> [Information]:
%%

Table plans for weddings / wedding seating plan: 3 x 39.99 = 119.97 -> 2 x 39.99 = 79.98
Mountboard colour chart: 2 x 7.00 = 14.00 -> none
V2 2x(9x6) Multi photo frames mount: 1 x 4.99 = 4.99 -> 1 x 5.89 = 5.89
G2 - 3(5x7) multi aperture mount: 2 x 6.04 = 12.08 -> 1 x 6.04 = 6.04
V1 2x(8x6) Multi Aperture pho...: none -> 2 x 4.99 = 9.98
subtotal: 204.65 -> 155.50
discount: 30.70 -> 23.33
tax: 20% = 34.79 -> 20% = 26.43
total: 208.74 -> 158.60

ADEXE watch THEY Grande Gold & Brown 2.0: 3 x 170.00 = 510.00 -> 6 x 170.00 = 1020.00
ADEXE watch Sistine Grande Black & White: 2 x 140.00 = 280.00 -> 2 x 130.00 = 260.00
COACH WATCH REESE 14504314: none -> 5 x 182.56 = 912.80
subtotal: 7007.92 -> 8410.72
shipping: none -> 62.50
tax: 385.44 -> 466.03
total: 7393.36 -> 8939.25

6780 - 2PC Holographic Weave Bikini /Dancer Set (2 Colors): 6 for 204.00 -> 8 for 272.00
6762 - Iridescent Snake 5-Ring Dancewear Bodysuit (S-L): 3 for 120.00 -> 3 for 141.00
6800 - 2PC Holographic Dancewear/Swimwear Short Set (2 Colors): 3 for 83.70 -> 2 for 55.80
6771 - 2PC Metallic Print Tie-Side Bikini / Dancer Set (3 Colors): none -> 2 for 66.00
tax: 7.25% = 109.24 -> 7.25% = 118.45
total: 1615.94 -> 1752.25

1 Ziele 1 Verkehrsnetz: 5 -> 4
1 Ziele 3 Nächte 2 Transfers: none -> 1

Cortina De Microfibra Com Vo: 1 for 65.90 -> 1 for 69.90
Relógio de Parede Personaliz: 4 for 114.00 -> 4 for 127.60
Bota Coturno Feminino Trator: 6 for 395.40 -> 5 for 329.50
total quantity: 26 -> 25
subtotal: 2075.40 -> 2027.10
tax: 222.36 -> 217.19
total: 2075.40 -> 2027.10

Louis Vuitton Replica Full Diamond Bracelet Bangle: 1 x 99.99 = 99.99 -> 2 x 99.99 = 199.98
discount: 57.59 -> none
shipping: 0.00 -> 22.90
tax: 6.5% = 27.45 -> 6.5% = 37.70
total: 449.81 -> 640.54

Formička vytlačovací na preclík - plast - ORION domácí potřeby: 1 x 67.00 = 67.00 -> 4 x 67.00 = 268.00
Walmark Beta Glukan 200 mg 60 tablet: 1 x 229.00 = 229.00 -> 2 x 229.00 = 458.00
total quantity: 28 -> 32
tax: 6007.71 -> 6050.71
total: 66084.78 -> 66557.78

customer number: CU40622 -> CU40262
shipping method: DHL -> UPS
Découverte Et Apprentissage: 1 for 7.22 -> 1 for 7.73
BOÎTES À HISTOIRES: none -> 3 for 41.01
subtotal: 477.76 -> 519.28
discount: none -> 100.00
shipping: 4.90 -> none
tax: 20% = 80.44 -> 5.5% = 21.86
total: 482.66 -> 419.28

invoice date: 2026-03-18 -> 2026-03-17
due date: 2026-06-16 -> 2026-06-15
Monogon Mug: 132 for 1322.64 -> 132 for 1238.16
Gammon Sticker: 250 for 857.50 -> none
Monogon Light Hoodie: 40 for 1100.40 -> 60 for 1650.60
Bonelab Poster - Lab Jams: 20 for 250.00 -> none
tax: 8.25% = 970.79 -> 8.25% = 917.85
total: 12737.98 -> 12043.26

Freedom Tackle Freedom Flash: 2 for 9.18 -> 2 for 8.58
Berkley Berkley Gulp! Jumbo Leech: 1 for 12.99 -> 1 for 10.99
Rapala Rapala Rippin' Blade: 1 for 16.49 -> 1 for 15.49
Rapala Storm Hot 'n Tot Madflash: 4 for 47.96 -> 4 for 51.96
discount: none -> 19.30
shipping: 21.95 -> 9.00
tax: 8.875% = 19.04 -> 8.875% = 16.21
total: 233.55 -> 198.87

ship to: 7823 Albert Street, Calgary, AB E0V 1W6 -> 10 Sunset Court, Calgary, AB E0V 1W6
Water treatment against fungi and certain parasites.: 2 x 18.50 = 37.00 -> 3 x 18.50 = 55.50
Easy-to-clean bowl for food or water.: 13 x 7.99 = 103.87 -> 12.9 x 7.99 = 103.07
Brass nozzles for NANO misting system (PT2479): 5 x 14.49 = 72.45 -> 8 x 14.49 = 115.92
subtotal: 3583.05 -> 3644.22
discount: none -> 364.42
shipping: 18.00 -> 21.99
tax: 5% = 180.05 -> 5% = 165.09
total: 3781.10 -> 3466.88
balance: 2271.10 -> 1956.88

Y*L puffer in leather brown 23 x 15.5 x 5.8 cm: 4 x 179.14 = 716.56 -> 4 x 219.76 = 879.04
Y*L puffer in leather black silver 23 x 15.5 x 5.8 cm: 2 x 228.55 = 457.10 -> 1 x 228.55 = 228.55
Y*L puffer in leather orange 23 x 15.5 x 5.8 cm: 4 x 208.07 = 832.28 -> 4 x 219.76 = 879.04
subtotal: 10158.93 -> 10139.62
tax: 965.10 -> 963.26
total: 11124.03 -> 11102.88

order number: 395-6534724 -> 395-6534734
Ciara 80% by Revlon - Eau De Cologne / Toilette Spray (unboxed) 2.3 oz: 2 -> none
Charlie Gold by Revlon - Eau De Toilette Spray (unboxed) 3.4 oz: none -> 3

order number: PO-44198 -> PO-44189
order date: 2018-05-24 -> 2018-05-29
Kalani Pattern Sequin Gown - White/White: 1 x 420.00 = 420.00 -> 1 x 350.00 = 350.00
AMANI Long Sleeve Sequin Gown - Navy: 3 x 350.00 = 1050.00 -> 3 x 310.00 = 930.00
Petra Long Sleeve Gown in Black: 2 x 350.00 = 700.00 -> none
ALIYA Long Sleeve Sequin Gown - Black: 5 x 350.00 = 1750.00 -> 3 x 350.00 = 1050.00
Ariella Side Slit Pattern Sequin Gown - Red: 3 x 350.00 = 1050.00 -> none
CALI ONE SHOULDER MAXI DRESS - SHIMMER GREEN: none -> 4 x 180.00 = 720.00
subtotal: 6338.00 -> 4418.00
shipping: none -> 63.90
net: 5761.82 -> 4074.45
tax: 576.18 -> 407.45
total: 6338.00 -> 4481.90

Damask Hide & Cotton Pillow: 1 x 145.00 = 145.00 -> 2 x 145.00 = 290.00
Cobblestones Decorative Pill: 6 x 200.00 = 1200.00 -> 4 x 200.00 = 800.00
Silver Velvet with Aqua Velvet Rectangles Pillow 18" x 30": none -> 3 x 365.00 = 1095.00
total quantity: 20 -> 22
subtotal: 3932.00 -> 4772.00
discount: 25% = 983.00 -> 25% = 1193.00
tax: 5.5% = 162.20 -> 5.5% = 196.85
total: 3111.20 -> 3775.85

%%

Retype the records above, but only those lines that fall between the line containing "1 Ziele 3 Nächte 2 Transfers: none -> 1" and the line containing "tax: 222.36 -> 217.19", with both of those lines included, exactly as written.

1 Ziele 3 Nächte 2 Transfers: none -> 1

Cortina De Microfibra Com Vo: 1 for 65.90 -> 1 for 69.90
Relógio de Parede Personaliz: 4 for 114.00 -> 4 for 127.60
Bota Coturno Feminino Trator: 6 for 395.40 -> 5 for 329.50
total quantity: 26 -> 25
subtotal: 2075.40 -> 2027.10
tax: 222.36 -> 217.19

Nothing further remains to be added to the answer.